» Given records
»»

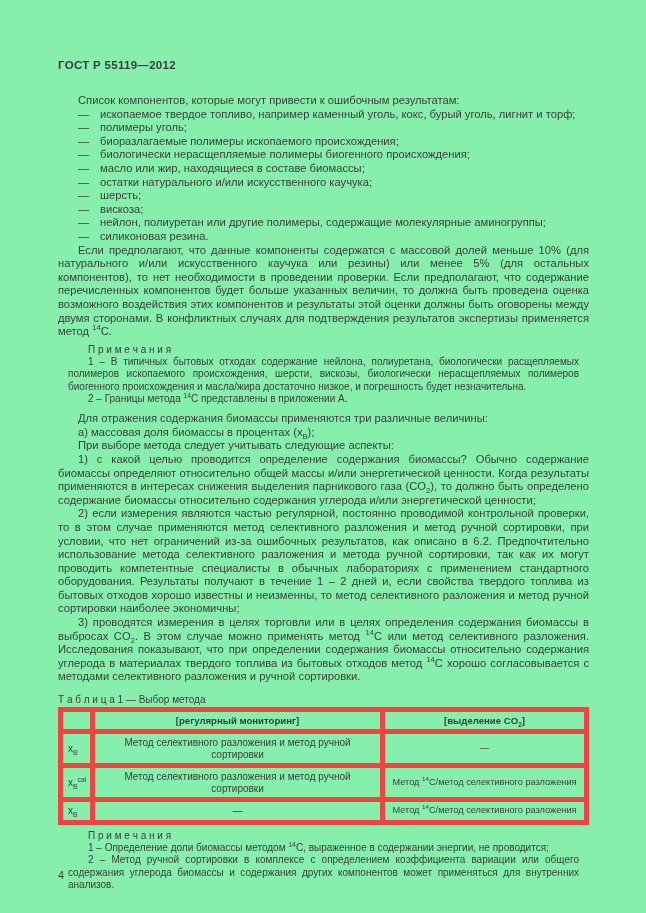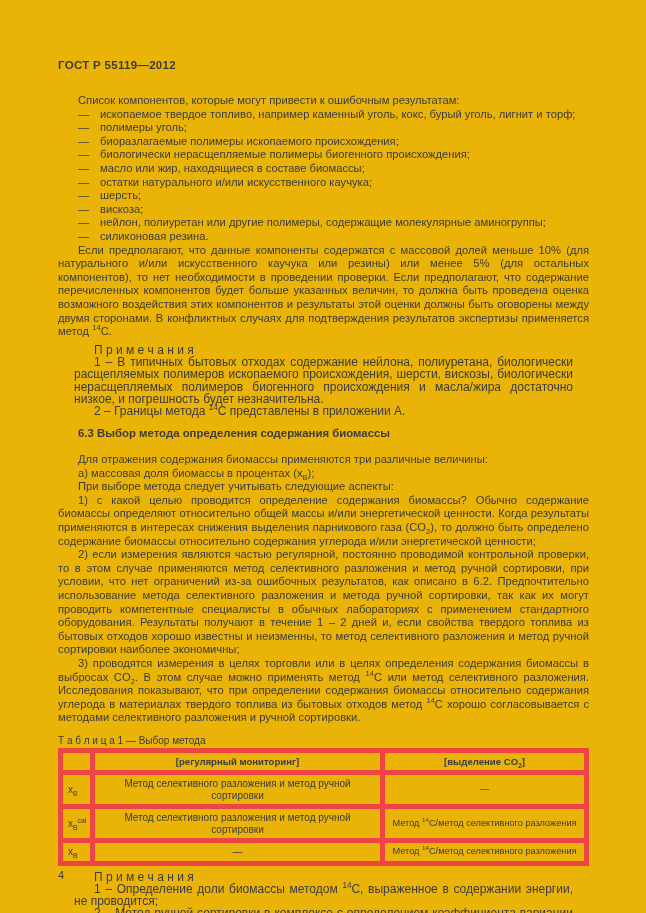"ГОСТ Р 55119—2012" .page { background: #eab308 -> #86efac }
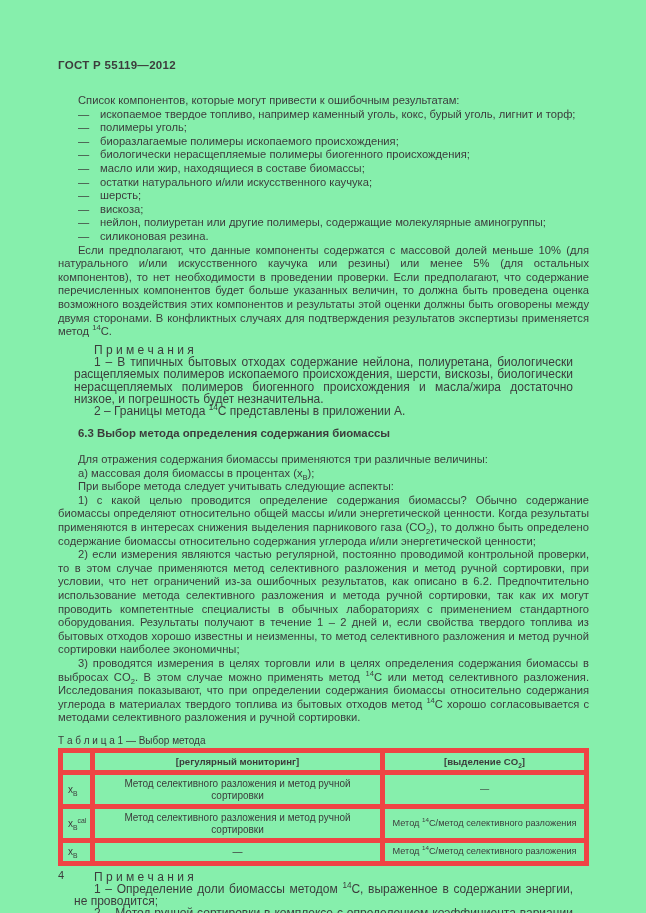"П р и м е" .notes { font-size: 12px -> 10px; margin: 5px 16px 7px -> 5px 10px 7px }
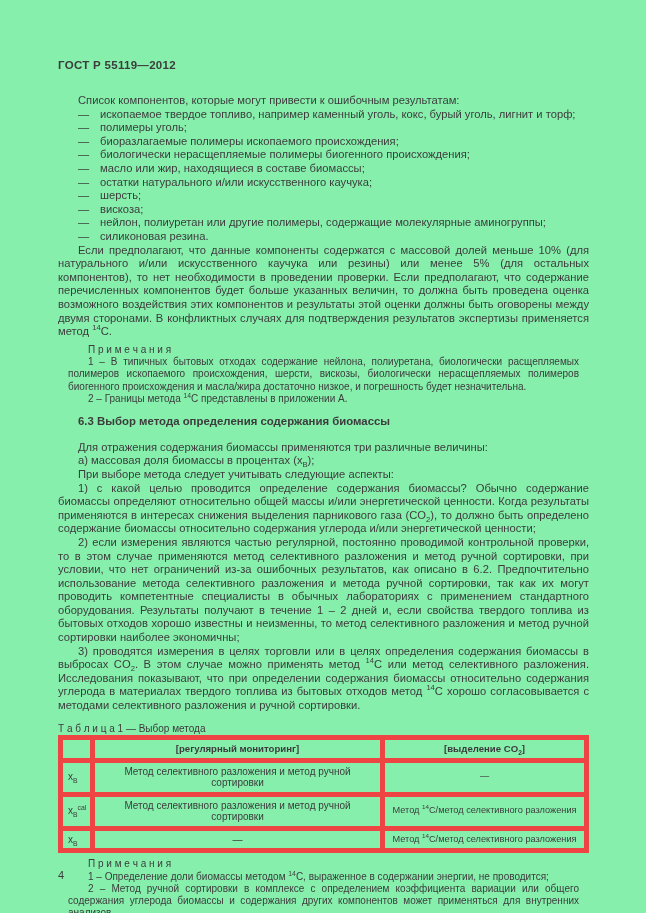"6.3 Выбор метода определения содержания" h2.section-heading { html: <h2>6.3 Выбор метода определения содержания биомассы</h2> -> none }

««
»»

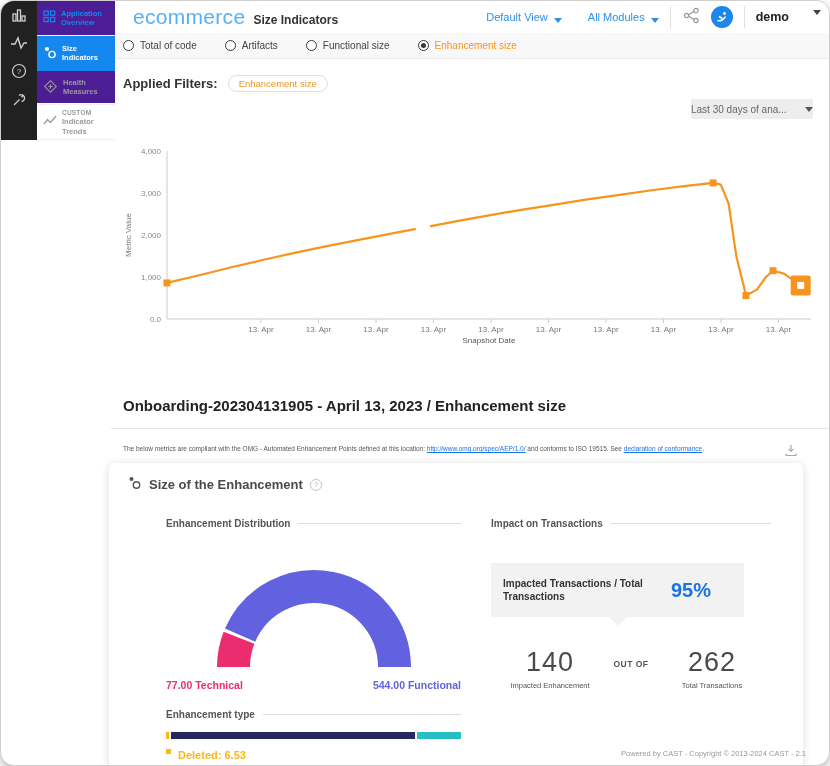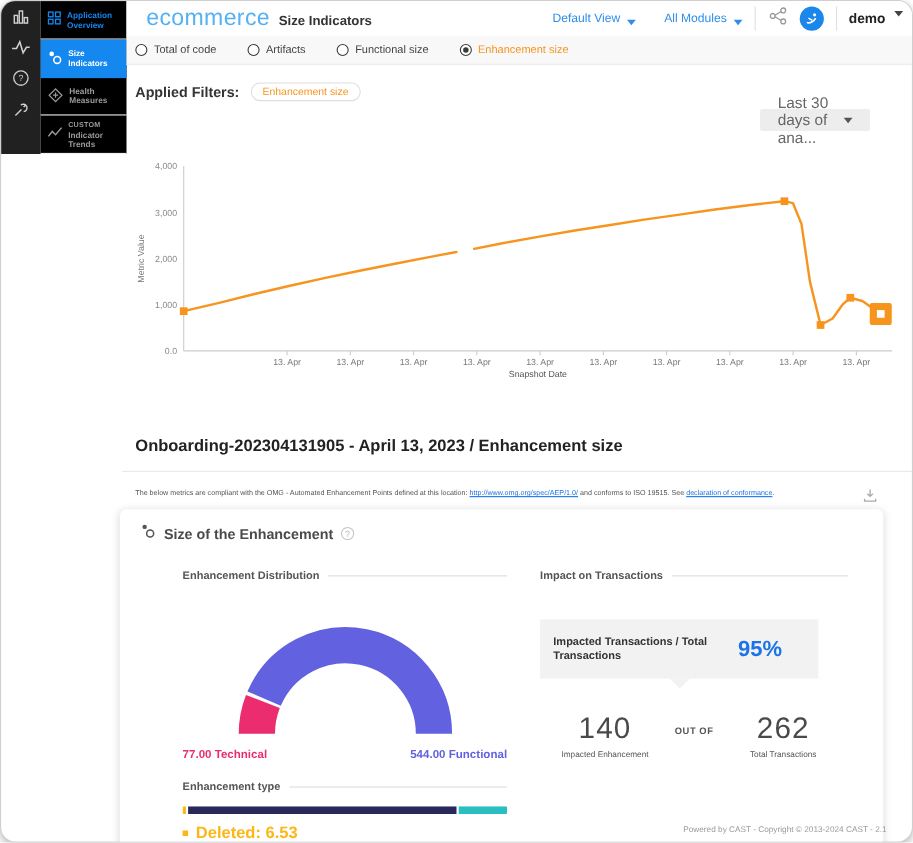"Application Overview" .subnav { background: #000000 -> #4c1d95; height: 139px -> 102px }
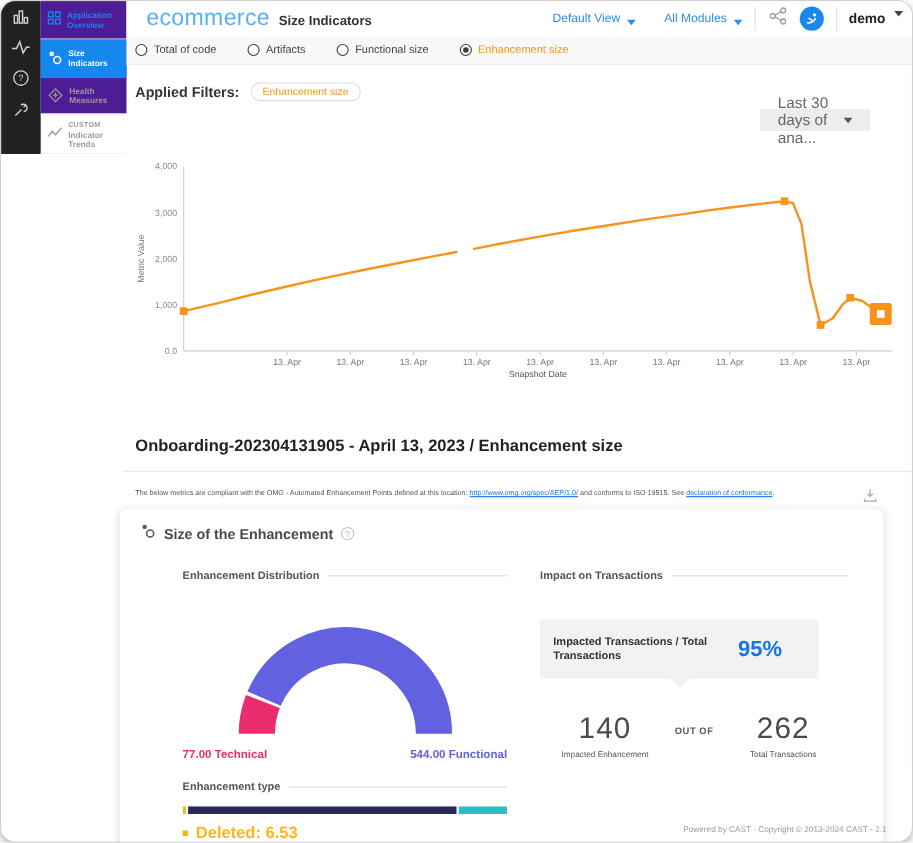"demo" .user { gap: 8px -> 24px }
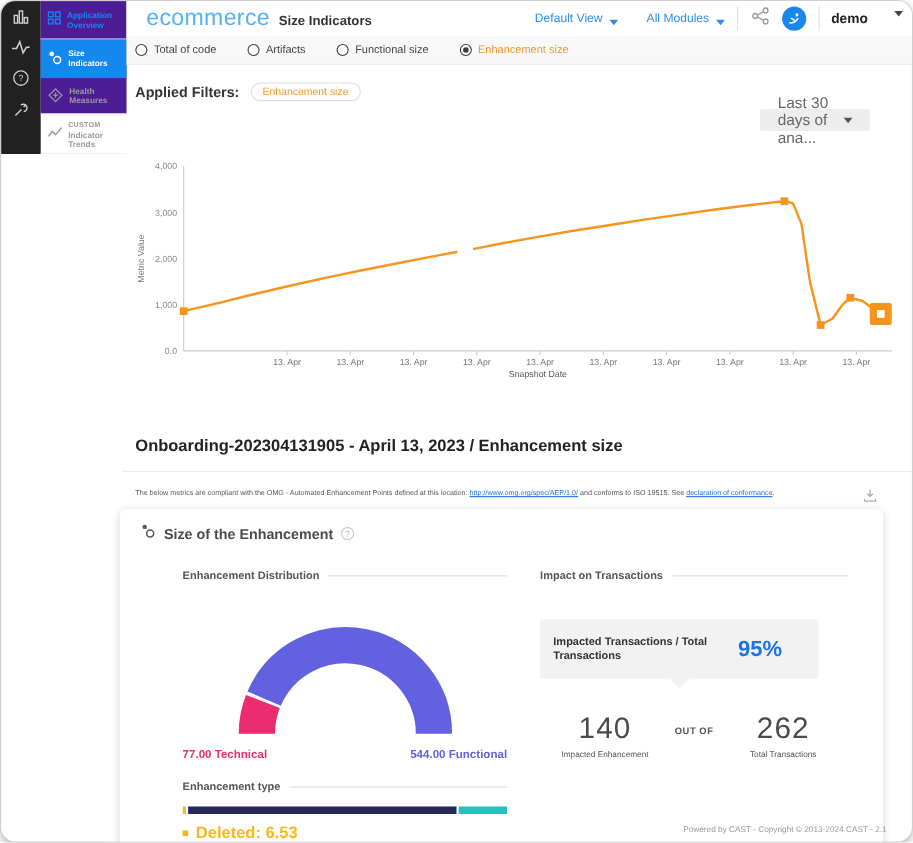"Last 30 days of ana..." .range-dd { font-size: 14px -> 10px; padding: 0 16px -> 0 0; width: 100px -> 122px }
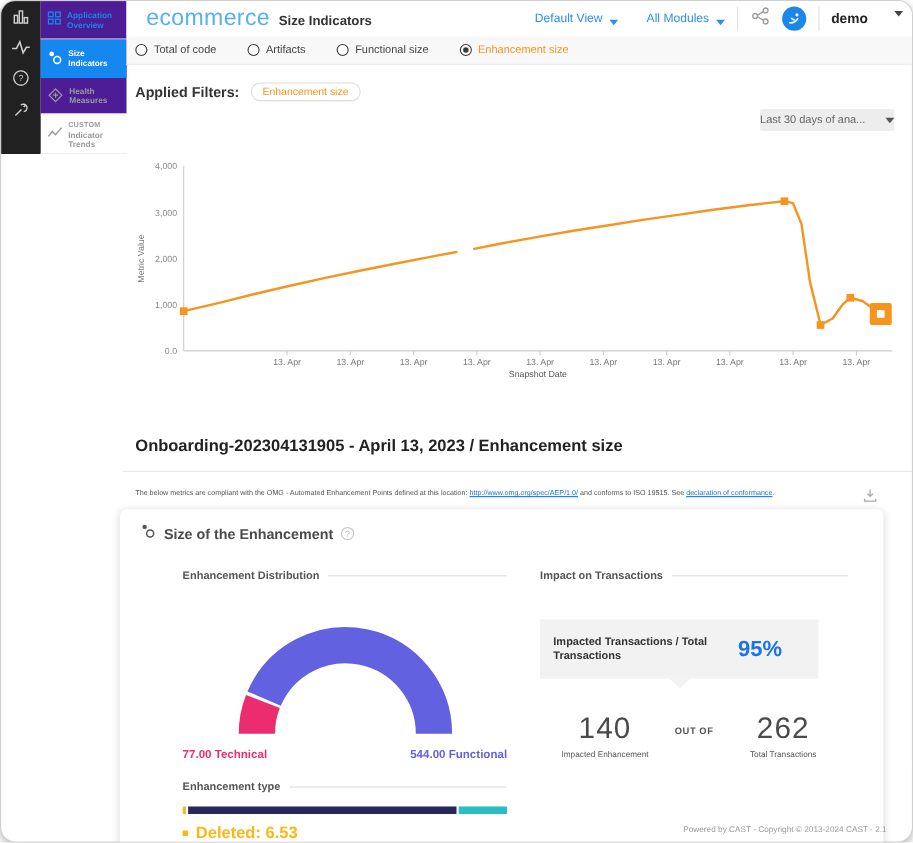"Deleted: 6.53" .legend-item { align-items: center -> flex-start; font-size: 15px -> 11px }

««

» Task brief
For the material above, give again only the lines starting at the line that contains "font-size: 12px ->" and ending at the line that contains "html: <h2>6.3 Выбор". Pictures do not belong in the copy.

» Task solution
"П р и м е" .notes { font-size: 12px -> 10px; margin: 5px 16px 7px -> 5px 10px 7px }
"6.3 Выбор метода определения содержания" h2.section-heading { html: <h2>6.3 Выбор метода определения содержания биомассы</h2> -> none }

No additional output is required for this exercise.